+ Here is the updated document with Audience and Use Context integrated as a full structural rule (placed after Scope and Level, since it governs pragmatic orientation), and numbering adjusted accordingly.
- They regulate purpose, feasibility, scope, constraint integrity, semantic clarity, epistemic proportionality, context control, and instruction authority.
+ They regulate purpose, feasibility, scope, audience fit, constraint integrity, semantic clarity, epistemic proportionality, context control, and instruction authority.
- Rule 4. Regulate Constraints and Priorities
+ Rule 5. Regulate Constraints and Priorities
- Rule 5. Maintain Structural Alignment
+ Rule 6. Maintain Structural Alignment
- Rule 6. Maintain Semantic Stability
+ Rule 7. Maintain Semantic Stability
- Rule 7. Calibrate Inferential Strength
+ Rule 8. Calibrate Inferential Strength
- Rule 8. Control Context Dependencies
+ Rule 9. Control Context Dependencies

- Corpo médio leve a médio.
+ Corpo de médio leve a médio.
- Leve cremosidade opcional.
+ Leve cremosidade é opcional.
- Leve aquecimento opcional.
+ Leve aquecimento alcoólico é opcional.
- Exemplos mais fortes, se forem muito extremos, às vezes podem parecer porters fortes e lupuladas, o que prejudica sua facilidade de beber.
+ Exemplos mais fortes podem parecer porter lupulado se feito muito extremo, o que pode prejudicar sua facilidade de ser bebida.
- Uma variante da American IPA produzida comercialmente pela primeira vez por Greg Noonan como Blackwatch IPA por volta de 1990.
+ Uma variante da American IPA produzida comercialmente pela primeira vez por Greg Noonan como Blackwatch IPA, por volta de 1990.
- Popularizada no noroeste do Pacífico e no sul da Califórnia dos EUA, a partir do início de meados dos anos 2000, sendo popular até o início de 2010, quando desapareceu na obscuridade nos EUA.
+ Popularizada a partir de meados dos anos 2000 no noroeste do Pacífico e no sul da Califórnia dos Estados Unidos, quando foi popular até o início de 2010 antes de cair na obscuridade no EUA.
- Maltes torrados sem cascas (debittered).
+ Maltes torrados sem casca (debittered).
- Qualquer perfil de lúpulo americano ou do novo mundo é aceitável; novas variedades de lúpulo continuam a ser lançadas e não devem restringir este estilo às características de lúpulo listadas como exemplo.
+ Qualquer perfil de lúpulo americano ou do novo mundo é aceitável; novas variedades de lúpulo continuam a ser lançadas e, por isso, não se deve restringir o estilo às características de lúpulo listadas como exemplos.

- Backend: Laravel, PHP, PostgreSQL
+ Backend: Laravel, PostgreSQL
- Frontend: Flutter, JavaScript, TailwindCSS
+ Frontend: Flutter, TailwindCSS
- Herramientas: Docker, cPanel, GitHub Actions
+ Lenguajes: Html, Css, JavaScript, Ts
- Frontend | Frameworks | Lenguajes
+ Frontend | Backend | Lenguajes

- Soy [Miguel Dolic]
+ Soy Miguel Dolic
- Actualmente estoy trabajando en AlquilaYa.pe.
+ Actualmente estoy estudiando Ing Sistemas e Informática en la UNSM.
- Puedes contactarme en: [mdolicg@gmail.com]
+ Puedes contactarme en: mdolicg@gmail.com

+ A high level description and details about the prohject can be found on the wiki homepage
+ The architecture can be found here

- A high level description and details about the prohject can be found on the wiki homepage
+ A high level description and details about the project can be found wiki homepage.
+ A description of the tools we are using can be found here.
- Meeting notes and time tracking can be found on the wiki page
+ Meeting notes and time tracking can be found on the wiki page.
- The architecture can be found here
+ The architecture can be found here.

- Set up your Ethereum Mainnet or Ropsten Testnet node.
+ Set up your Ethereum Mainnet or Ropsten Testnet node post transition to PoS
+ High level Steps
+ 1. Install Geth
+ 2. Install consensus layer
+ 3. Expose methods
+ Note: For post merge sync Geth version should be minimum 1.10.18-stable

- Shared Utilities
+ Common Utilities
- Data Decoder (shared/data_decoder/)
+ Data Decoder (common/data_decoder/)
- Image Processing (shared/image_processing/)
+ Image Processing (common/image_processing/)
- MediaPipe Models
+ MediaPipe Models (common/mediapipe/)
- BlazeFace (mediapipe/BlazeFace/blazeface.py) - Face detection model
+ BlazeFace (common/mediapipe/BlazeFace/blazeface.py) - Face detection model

+-------+

> _What this task involves_
Please go through the data above and copy every line that has the word "integrity".

> _Exercise response_
- They regulate purpose, feasibility, scope, constraint integrity, semantic clarity, epistemic proportionality, context control, and instruction authority.
+ They regulate purpose, feasibility, scope, audience fit, constraint integrity, semantic clarity, epistemic proportionality, context control, and instruction authority.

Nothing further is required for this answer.